Integrating Visual and X-Ray Machine Learning Features in the Study of Paintings by Goya
This addresses art authentication challenges for Goya's works, offering a practical improvement over single-modal methods, though it is incremental in applying existing techniques to a new multimodal context.
The paper tackled the problem of authenticating Francisco Goya's paintings by developing a multimodal machine learning framework that integrates visual and X-ray images, achieving 97.8% classification accuracy and a 0.022 false positive rate.
Art authentication of Francisco Goya's works presents complex computational challenges due to his heterogeneous stylistic evolution and extensive historical patterns of forgery. We introduce a novel multimodal machine learning framework that applies identical feature extraction techniques to both visual and X-ray radiographic images of Goya paintings.
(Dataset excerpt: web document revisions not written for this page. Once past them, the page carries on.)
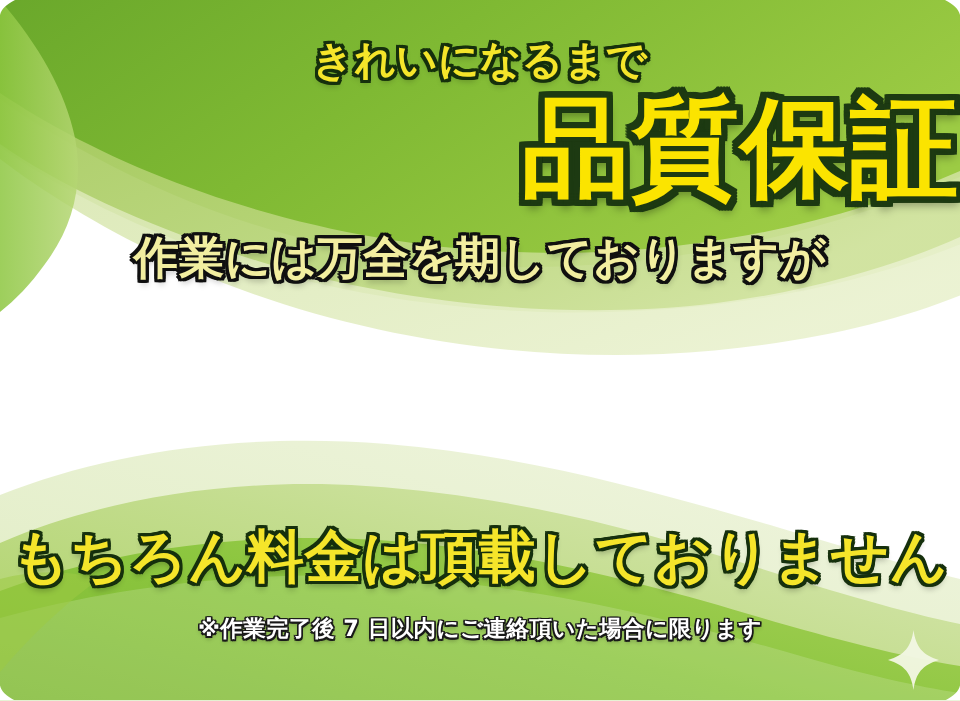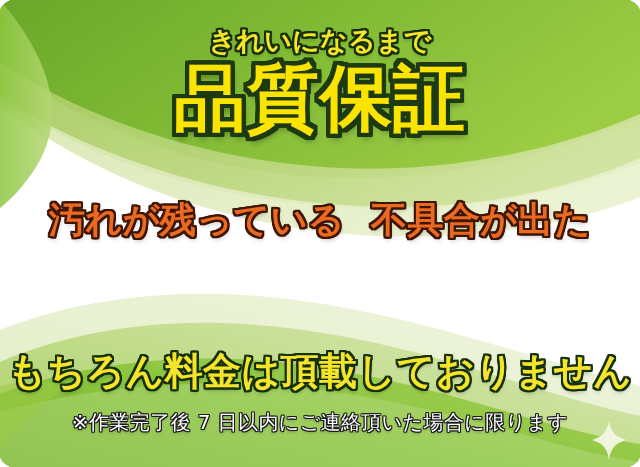"品質保証" .ol-title { text-align: none -> right }
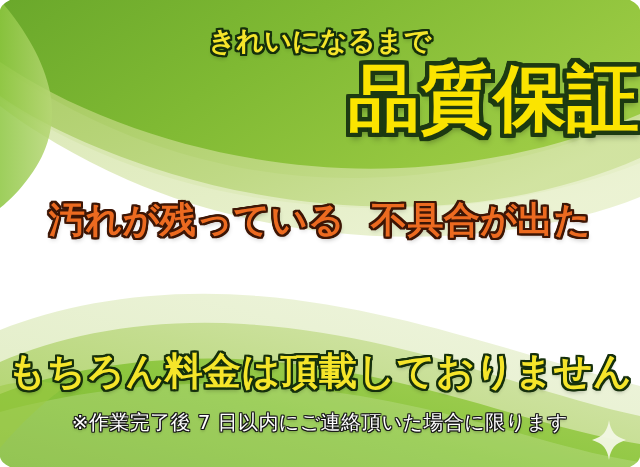"作業には万全を期しておりますが" div.line { html: none -> <div>作業には万全を期しておりますが</div> }
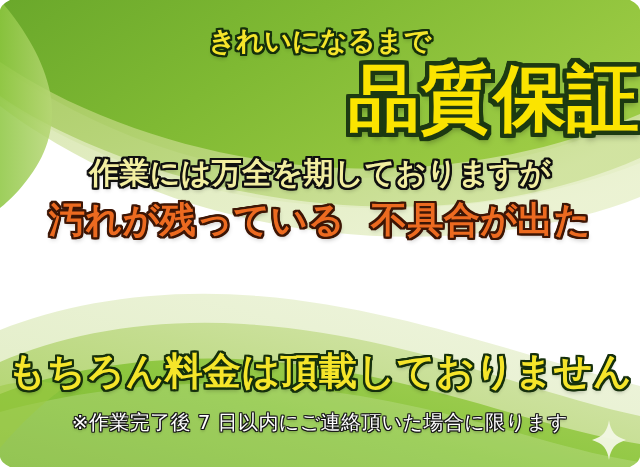"汚れが残っている 不具合が出た" div.line { html: <div> <span>汚れが残っている</span><span></span><span>不具合が出た</span> </div> -> none }
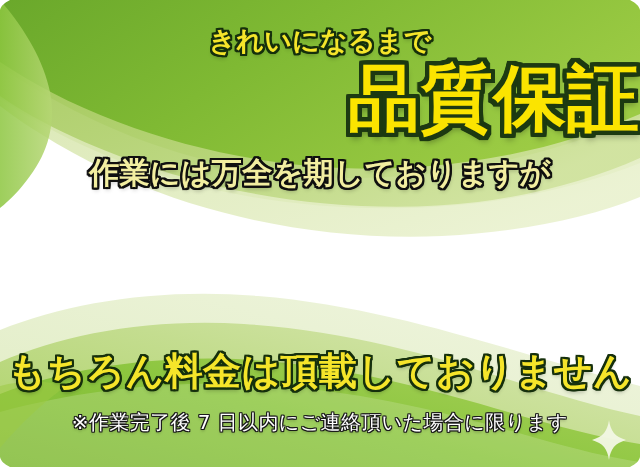"※作業完了後 7 日以内にご連絡頂いた場合に限ります" #line-note { font-size: 20px -> 15px; font-weight: 400 -> 700 }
The unified feature extraction pipeline incorporates Grey-Level Co-occurrence Matrix descriptors, Local Binary Patterns, entropy measures, energy calculations, and colour distribution analysis applied consistently across both imaging modalities. The extracted features from both visual and X-ray images are processed through an optimised One-Class Support Vector Machine with hyperparameter tuning. Using a dataset of 24 authenticated Goya paintings with corresponding X-ray images, split into an 80/20 train-test configuration with 10-fold cross-validation, the framework achieves 97.8% classification accuracy with a 0.022 false positive rate. Case study analysis of ``Un Gigante'' demonstrates the practical efficacy of our pipeline, achieving 92.3% authentication confidence through unified multimodal feature analysis. Our results indicate substantial performance improvement over single-modal approaches, establishing the effectiveness of applying identical computational methods to both visual and radiographic imagery in art authentication applications.